[TASK] Return the following from the records below: each line, word for word, starting with the line that contains "- 11. Подсчёты" and going on through the line that contains "категорий, корректные уведомления при отсутствии данных", with nothing outside that range.

[TASK INPUTS]

----

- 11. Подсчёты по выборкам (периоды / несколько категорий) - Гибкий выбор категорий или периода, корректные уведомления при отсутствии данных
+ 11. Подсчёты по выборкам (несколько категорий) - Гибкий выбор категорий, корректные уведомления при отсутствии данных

----

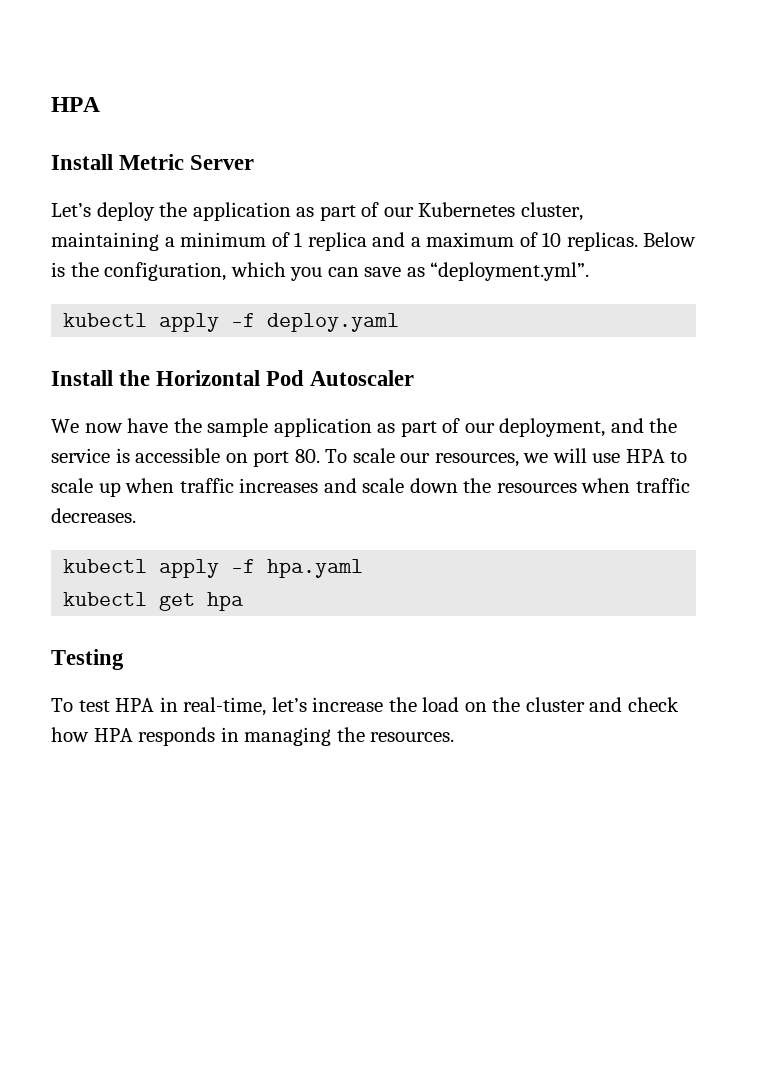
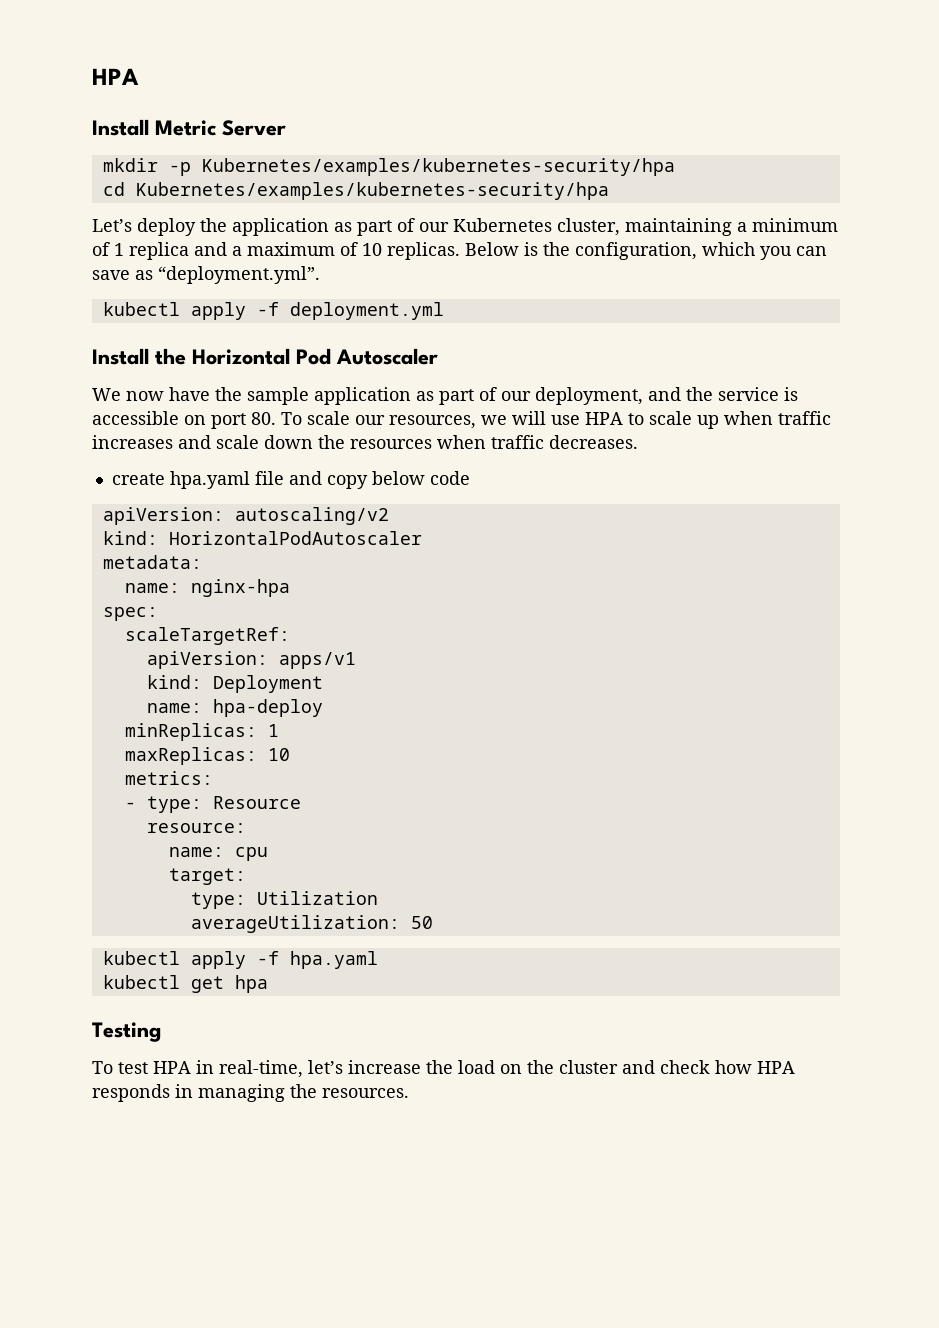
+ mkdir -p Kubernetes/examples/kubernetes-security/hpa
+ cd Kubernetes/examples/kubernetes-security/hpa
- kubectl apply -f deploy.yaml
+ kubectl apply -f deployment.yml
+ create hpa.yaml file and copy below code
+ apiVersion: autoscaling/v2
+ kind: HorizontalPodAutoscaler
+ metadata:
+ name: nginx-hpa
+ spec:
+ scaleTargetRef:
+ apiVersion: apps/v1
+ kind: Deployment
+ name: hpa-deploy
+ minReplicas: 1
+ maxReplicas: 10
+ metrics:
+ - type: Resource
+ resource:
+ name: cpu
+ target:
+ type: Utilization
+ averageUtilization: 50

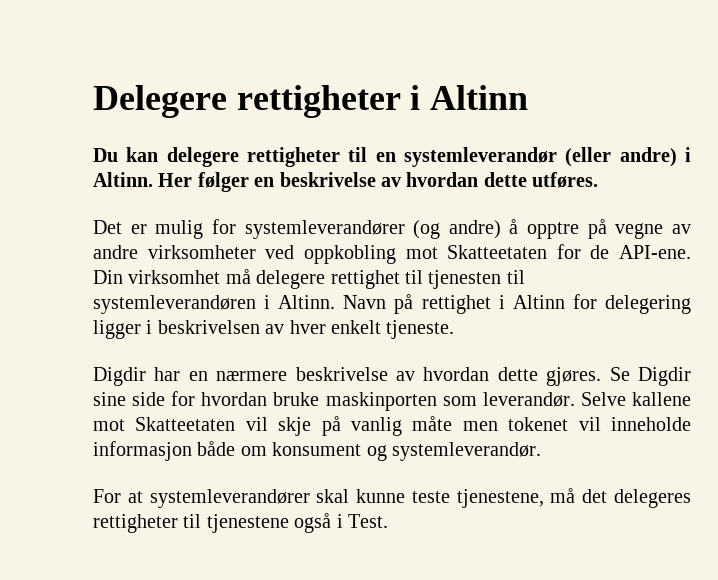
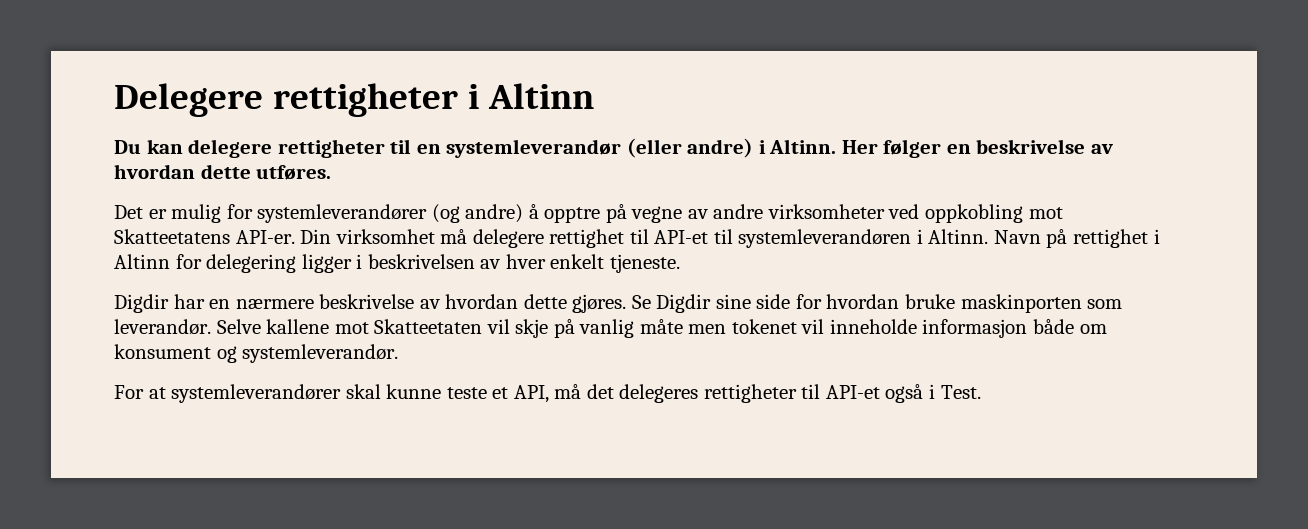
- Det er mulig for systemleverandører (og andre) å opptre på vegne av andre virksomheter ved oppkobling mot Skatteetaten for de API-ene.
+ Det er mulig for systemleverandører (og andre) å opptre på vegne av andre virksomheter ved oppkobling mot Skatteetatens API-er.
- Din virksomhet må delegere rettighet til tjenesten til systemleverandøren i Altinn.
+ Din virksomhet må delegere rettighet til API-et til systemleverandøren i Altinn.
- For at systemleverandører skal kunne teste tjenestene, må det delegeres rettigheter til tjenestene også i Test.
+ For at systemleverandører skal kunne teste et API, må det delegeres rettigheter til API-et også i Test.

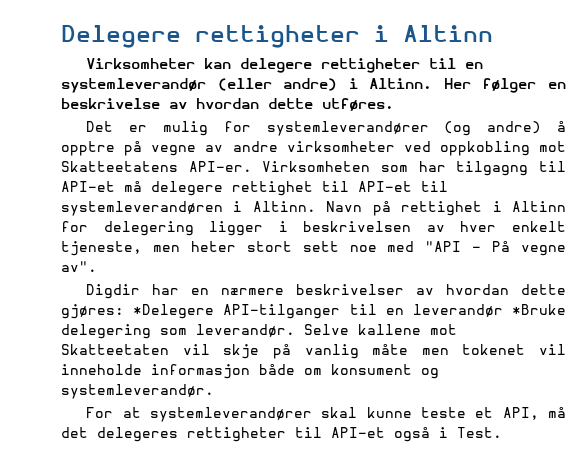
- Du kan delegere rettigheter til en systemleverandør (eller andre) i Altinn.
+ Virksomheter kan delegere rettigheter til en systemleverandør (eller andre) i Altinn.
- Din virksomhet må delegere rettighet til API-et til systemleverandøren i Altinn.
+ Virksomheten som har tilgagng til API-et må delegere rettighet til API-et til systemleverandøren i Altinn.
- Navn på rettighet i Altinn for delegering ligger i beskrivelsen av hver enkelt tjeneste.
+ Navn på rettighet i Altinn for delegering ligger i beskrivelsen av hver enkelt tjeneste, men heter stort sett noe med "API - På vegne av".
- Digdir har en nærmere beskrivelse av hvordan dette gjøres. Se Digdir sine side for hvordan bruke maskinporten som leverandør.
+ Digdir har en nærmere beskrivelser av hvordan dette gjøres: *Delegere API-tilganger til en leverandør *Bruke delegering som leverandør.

----

[THE ANSWER]
- 11. Подсчёты по выборкам (периоды / несколько категорий) - Гибкий выбор категорий или периода, корректные уведомления при отсутствии данных
+ 11. Подсчёты по выборкам (несколько категорий) - Гибкий выбор категорий, корректные уведомления при отсутствии данных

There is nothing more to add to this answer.